Some references for you:

- The classic "svn book" about branching: https://svnbook.red-bean.com/en/1.7/svn.branchmerge.using.ht... - note the section at the bottom "The Key Concepts Behind Branching" which notes "First, Subversion has no internal concept of a branch—it knows only how to make copies. When you copy a directory, the resultant directory is only a “branch” because you attach that meaning to it."

- The subversion 1.5 release notes explanation of merge tracking: https://subversion.apache.org/docs/release-notes/1.5.html#me...

To try to place this in time, I was using subversion (and was pretty happy with it!) in 2007. By 2009 I was using git wherever I could. Of course, the widespread migration toward git throughout the open source ecosystem was spread over a lot more years than this. But hopefully that gives some context.

CRConrad · on Nov 14, 2021

Ah, thanks, TIL something again.

Seems (at least the original version you described of) subversion was in some/several/many ways genuinely inferior to git.

But yeah, having thought about it a bit more re-applying the same change again in any versioning system is of course not necessarily "a no-op" if they're not immediately following each other; if other changes that partially reverted the original ones have happened in between. Then re-applying the original changeset would of course re-do that part of the original changes.

erik_seaberg · on Nov 12, 2021

> its strengths (smaller composable repos)

I think this is happening because git submodules have a hard and confusing CLI even compared to the rest of git.

> would have been more than happy to use "SvnHub"

svnmerge.py caused almost as many trainwrecks as it avoided. I don’t think resolving merge conflicts can be made to work so long as the repo relies on being informed of all file moves and copies, because devs just didn’t do that consistently.

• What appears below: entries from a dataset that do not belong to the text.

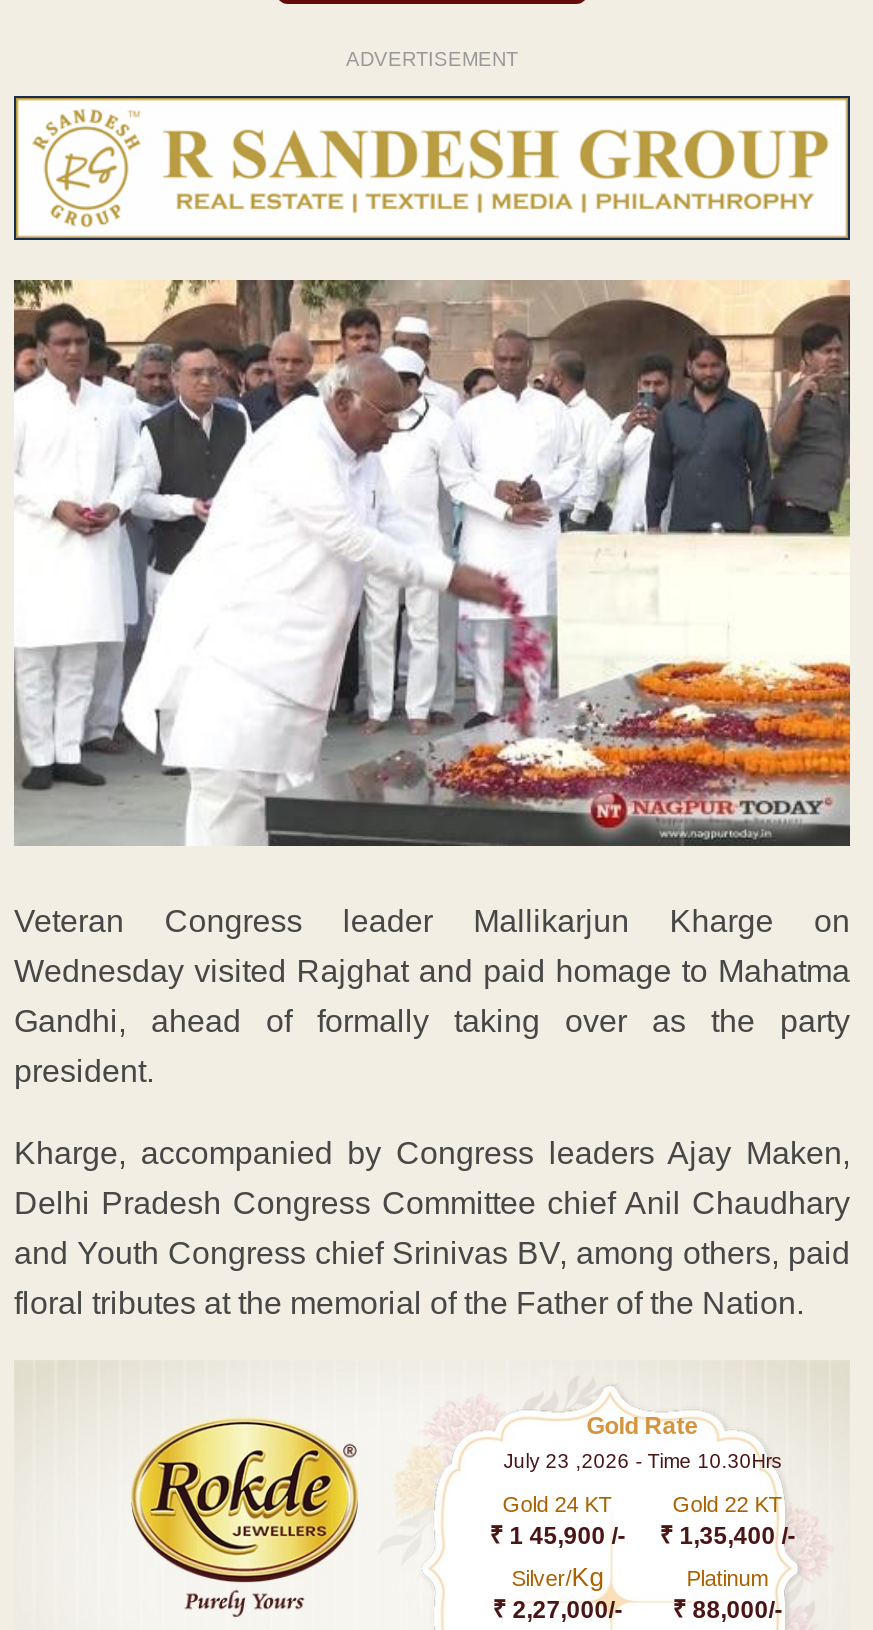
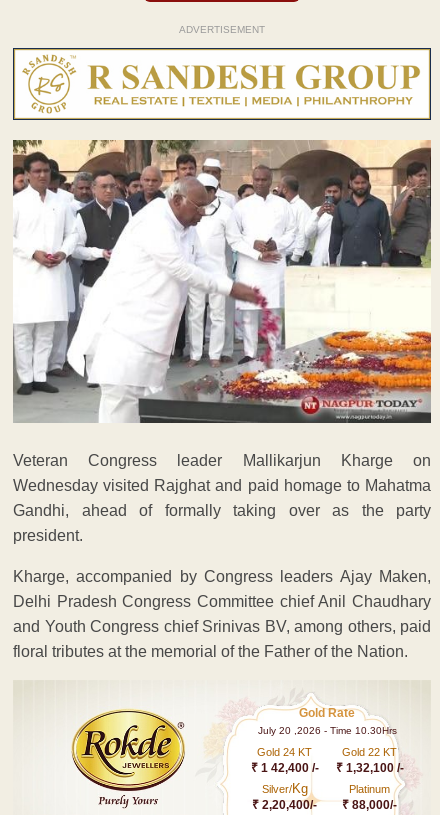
- July 23 ,2026 - Time 10.30Hrs
+ July 20 ,2026 - Time 10.30Hrs

- ₹ 1 45,900 /-
+ ₹ 1 42,400 /-

- ₹ 1,35,400 /-
+ ₹ 1,32,100 /-

- ₹ 2,27,000/- ₹ 88,000/-
+ ₹ 2,20,400/- ₹ 88,000/-
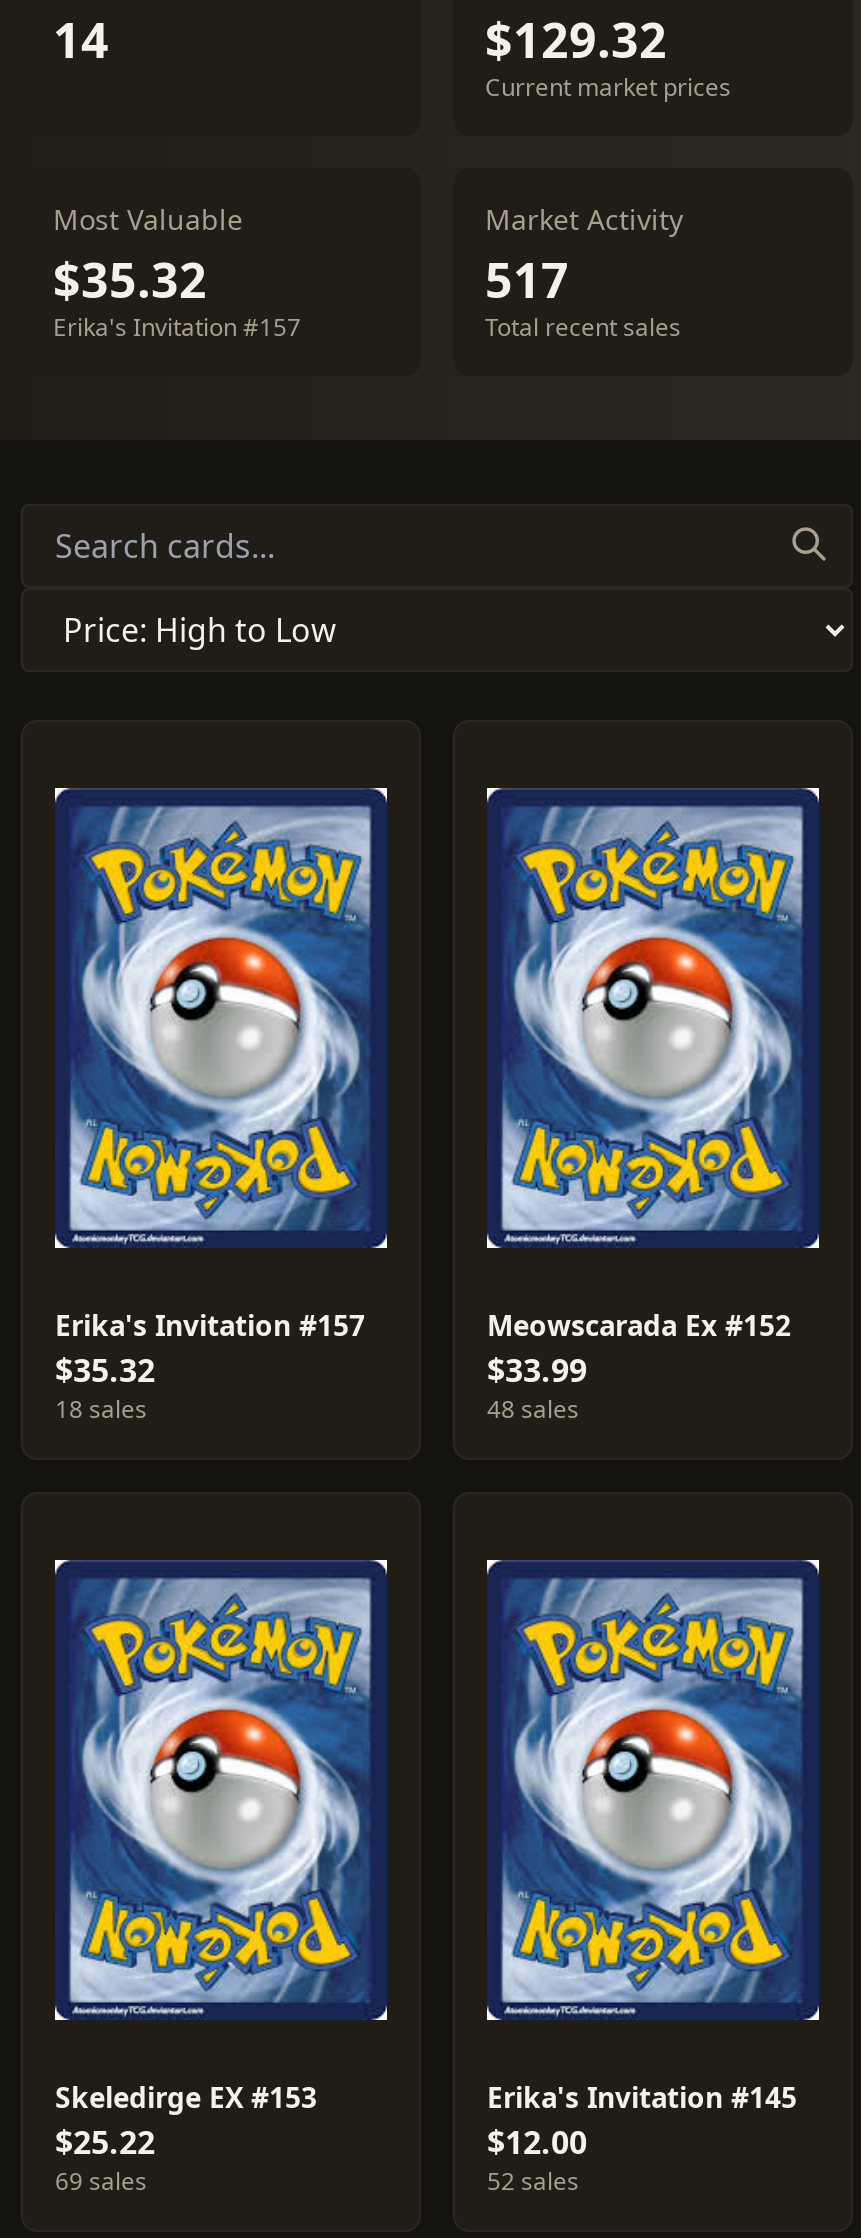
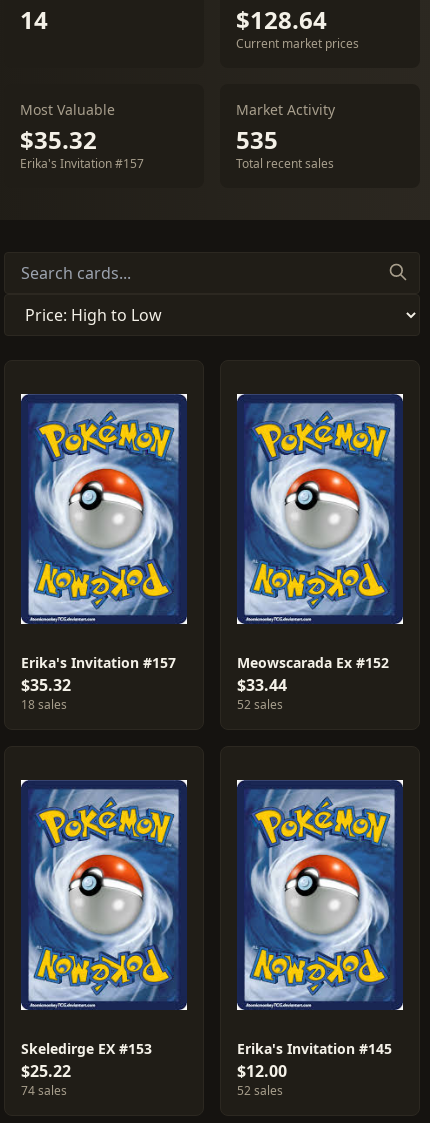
- $129.32
+ $128.64

- 517
+ 535

- $33.99
+ $33.44

- 48 sales
+ 52 sales

- 69 sales
+ 74 sales
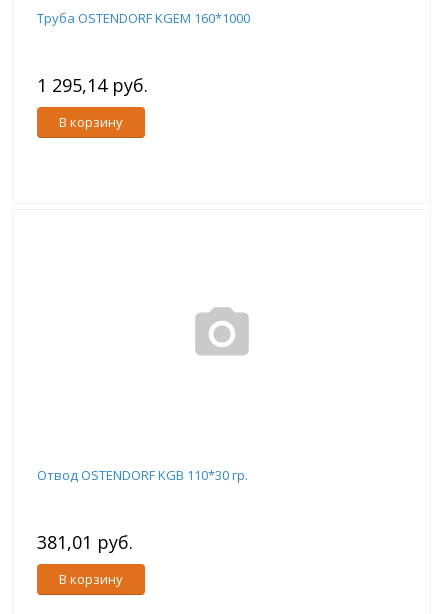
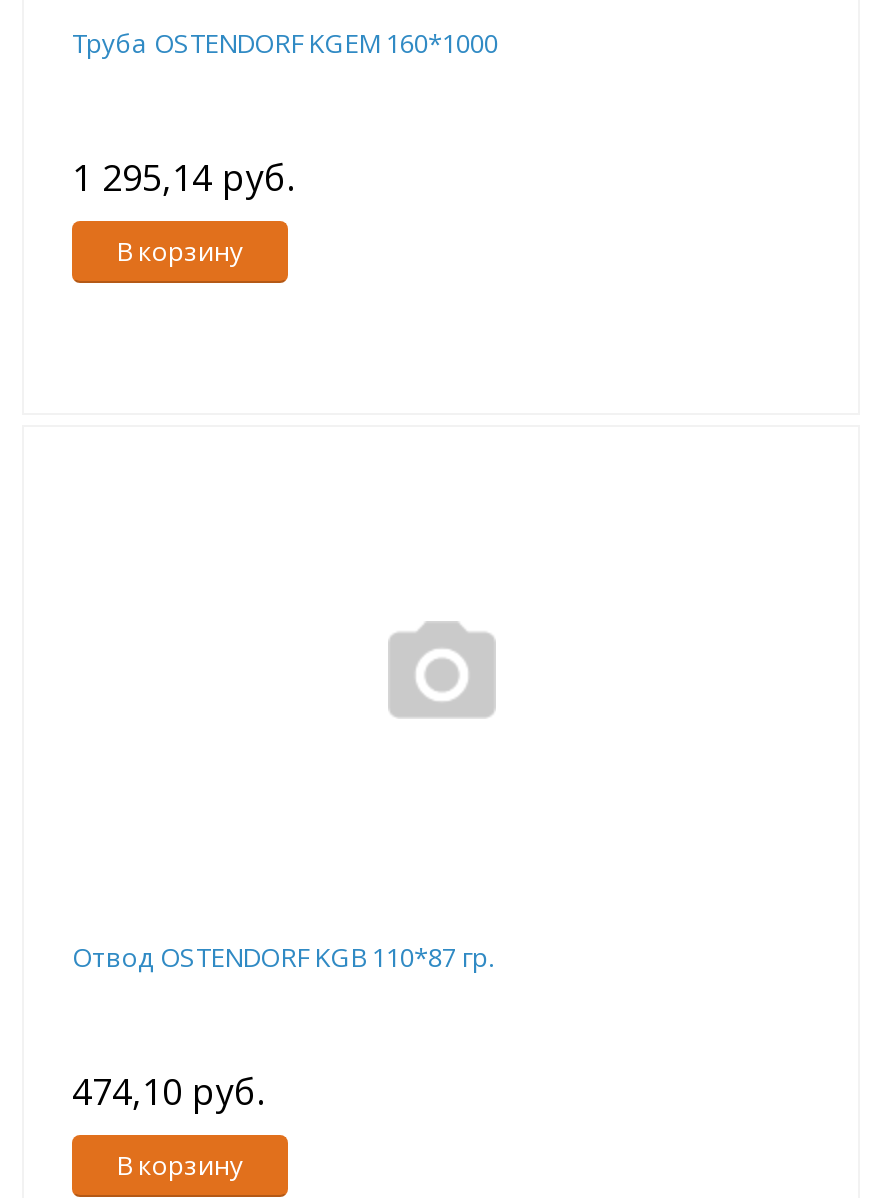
- Отвод OSTENDORF KGB 110*30 гр.
+ Отвод OSTENDORF KGB 110*87 гр.

- 381,01 руб.
+ 474,10 руб.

vtbassmatt · on Nov 12, 2021

Thank you for your reply. I think you raise some great points, and I'll respond to a few that I have knowledge of.

> But why do so many people want these monorepos?

Google-copying is part of it for sure. And I agree with your position - copying Google isn't a great reason on its own. Some more valid reasons: code which deploys together often wants to live together. Common dependencies can be easier to find (and use) if they're right there in the repo. Related, making cross-cutting changes can be easier when you can make an atomic change everywhere. Also, big repos often started out as small repos and then grew over time; the cost of a major change might outweigh the friction caused by keeping Git in place.

Consider also that we might not all be talking about the same thing. Some people (even here in this topic) consider Linux to be "large" and "a monorepo". Linux isn't notably big anymore, and it's not unusually challenging to host or to use locally. It's arguably a monorepo since it contains most of the code for the Linux kernel, but to me, "monorepo" implies needing special attention. So I probably wouldn't classify Linux as a monorepo for this discussion.

> I can't figure out why so many people are married to git but insist on leaning into its weaknesses

I'm sure there are many reasons. The common one I hear in my role boils down to, essentially, "Git is the de facto standard". That can be expressed in several ways: "it's harder to attract and retain engineers with an uncommon toolset"; "we want to focus on our core business, not on innovating in version control"; "all the other tools in our kit work with Git". (NB: I put those in scare quotes to distinguish that they aren't my or GitHub's position, they're things I've heard from others. They're not direct quotes, though.)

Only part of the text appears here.